Problem to work on »
State how many lines in the listing below include the string "Liberation". The answer is the number alone.

Exercise data »
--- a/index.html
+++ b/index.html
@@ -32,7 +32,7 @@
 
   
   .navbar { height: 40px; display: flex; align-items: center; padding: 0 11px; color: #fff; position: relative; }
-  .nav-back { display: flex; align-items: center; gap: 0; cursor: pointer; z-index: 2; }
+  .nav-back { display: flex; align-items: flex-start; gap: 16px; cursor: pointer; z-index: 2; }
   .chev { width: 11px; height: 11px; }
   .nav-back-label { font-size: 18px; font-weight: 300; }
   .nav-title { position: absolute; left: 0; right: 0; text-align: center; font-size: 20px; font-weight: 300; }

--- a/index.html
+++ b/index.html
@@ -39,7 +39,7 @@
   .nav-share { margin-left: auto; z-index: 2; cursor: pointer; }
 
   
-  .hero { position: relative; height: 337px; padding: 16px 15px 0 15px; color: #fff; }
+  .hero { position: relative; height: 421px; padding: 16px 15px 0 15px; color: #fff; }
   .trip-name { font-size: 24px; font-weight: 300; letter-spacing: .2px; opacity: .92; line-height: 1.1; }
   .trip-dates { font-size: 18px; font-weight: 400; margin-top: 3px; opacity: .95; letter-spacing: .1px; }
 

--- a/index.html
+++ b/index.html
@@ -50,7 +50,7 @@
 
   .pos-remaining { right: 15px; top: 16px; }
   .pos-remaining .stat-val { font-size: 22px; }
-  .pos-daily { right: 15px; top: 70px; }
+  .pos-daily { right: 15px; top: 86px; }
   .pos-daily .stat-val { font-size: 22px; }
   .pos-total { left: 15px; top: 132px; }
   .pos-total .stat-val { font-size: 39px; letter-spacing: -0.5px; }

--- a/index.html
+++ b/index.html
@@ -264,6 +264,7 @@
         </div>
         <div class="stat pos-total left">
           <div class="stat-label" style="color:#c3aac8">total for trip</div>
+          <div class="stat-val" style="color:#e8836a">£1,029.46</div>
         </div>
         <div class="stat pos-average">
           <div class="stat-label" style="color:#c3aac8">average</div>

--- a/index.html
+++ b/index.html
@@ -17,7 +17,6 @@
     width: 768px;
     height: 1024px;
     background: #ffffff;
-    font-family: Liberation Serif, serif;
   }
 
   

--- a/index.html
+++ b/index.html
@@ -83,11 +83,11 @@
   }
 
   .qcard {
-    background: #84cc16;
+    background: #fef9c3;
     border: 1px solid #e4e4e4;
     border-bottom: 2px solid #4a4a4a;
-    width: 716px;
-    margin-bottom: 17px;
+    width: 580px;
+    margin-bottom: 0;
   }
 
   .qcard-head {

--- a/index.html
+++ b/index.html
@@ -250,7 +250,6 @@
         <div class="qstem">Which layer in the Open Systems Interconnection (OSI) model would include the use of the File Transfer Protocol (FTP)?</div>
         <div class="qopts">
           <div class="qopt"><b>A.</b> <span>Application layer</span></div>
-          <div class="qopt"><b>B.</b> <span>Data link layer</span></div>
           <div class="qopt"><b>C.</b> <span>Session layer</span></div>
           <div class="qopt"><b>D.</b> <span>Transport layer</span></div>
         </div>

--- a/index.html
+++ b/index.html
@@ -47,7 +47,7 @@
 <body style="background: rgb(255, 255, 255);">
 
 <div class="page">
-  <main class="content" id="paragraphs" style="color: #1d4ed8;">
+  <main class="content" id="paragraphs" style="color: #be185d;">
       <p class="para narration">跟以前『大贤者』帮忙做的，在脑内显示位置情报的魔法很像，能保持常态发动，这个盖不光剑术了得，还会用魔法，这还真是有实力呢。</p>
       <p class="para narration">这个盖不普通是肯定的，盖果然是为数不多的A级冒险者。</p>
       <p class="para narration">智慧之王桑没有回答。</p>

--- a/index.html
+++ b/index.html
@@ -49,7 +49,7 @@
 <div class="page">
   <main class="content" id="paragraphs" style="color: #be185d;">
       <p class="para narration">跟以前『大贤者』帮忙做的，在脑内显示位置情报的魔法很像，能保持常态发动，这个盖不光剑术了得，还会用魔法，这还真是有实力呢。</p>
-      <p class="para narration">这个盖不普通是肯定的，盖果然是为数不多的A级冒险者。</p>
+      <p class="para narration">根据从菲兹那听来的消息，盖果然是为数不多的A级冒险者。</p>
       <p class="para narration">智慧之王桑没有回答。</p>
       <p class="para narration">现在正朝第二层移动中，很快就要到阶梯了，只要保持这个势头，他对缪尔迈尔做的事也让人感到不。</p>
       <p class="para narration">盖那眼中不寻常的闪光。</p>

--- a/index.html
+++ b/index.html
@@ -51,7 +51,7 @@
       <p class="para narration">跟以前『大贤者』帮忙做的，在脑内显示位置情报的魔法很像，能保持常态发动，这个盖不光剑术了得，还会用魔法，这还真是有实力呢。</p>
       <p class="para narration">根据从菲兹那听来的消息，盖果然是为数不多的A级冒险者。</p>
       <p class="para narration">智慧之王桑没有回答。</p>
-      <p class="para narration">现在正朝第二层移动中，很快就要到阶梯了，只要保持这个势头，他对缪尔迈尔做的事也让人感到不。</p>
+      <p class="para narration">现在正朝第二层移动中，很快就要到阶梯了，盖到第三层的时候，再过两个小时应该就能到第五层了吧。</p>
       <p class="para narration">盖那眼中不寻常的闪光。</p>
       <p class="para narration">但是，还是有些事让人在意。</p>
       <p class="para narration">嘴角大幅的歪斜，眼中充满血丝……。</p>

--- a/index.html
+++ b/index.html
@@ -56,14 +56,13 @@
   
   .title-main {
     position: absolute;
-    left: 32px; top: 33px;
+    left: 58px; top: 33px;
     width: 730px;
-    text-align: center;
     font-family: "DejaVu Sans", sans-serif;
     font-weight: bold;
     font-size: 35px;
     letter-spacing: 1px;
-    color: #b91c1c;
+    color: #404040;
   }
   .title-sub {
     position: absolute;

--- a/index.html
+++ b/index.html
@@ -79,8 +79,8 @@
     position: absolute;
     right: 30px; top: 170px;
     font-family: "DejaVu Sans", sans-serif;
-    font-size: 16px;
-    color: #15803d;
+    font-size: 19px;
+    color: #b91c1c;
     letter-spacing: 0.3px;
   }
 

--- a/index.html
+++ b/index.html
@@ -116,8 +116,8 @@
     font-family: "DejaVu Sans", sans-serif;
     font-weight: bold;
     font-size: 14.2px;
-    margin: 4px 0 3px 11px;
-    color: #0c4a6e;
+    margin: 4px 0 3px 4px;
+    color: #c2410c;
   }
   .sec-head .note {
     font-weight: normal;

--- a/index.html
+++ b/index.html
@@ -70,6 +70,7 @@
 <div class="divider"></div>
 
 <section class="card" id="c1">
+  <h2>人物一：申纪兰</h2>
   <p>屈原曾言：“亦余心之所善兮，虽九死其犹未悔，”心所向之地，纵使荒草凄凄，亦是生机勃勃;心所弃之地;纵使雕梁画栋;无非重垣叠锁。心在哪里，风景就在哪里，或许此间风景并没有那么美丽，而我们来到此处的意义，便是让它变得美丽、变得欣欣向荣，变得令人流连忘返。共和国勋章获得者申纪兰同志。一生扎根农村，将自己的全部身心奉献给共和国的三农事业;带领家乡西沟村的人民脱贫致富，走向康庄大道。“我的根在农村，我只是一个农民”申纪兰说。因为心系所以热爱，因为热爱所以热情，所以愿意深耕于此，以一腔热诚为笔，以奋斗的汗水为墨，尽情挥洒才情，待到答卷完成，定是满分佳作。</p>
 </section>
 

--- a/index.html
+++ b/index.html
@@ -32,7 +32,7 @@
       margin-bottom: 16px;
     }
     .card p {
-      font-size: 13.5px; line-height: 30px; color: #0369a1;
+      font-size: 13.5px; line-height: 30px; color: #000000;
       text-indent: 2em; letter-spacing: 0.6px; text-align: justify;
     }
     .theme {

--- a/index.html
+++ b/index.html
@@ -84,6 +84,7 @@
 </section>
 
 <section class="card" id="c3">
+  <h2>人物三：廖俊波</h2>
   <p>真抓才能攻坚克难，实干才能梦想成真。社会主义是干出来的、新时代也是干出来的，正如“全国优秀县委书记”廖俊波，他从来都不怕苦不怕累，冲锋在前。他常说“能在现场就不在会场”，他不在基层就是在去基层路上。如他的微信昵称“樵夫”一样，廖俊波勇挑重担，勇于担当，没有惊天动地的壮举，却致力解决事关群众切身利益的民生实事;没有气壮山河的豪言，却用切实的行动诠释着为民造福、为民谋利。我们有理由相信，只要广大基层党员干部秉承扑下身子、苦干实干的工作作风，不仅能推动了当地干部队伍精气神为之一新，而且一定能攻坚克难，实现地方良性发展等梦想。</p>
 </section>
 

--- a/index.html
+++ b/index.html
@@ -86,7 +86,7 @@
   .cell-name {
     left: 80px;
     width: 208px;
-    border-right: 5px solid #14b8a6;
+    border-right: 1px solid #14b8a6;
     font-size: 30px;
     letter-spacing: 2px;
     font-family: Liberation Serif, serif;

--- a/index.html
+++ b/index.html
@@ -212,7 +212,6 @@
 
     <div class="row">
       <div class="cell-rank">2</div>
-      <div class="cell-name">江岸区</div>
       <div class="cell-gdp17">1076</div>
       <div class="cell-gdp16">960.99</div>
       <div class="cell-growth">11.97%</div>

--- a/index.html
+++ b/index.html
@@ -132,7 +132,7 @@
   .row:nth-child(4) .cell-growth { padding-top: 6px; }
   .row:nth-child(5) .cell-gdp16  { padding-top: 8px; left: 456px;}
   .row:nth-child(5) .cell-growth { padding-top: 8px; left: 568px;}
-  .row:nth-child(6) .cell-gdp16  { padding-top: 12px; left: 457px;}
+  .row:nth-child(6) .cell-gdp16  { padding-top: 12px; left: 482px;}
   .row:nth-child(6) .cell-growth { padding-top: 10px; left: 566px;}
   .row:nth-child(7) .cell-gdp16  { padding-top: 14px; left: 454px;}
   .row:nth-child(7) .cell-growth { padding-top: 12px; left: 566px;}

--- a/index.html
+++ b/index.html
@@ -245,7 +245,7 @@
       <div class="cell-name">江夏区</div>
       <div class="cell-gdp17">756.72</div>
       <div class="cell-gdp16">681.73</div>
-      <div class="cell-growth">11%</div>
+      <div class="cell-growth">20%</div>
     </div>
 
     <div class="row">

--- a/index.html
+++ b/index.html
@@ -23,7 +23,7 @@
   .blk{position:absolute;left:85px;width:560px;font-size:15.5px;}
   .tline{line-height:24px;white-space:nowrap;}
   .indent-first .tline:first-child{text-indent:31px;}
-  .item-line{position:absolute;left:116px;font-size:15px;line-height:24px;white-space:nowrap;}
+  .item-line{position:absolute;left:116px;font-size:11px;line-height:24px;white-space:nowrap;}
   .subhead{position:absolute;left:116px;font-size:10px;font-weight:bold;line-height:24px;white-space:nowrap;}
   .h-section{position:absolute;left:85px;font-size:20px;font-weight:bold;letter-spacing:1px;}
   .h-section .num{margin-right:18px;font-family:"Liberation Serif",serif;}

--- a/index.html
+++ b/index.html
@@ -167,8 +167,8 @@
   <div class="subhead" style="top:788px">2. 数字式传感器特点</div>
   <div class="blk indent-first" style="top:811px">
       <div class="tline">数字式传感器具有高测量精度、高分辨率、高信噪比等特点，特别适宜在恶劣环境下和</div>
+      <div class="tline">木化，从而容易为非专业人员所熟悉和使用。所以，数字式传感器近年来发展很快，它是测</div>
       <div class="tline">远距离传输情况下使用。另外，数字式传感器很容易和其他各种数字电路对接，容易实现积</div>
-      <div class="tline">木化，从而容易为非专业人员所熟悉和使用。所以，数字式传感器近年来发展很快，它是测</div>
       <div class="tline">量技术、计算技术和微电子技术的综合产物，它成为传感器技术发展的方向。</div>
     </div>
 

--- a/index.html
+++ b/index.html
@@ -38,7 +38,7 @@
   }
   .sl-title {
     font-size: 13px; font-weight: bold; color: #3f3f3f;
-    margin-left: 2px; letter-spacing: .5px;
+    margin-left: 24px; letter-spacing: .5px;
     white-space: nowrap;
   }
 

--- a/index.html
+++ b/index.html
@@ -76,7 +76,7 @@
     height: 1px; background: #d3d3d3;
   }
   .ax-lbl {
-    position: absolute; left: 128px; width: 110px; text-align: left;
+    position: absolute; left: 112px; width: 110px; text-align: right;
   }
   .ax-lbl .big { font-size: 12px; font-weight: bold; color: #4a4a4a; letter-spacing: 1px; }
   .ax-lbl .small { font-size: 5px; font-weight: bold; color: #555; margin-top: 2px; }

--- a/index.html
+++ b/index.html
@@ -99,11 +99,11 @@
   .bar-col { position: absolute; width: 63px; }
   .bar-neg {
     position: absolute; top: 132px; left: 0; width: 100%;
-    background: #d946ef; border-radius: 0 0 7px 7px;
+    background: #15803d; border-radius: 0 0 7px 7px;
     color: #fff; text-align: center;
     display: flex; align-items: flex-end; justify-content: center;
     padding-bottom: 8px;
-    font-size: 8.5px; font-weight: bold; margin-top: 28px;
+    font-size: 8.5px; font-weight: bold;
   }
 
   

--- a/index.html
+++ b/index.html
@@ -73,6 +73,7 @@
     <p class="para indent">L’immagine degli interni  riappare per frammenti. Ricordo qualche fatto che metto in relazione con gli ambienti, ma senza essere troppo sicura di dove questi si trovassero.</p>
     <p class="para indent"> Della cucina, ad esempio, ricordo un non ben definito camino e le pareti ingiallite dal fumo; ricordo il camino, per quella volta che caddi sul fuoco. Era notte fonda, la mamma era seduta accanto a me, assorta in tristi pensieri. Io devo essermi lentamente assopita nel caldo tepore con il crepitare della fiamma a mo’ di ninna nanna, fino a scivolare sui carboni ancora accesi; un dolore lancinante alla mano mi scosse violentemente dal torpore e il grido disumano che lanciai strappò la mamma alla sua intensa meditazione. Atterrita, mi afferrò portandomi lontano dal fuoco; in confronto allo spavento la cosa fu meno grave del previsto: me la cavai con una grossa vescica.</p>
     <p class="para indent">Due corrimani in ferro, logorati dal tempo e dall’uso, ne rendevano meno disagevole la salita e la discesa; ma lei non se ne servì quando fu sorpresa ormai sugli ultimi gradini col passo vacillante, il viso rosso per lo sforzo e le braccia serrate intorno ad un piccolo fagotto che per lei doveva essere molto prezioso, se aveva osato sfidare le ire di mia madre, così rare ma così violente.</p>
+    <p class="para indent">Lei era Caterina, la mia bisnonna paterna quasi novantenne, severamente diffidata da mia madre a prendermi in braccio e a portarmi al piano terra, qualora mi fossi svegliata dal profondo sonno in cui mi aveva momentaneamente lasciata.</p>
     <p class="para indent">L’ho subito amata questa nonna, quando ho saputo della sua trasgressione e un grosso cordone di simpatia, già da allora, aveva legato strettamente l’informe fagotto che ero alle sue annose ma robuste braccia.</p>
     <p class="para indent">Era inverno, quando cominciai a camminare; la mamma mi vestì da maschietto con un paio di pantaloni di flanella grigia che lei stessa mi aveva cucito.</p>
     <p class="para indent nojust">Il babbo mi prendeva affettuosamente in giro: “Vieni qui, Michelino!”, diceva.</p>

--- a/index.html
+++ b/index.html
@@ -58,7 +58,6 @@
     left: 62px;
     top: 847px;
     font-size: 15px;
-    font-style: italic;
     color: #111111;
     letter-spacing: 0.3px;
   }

Exercise solution »
3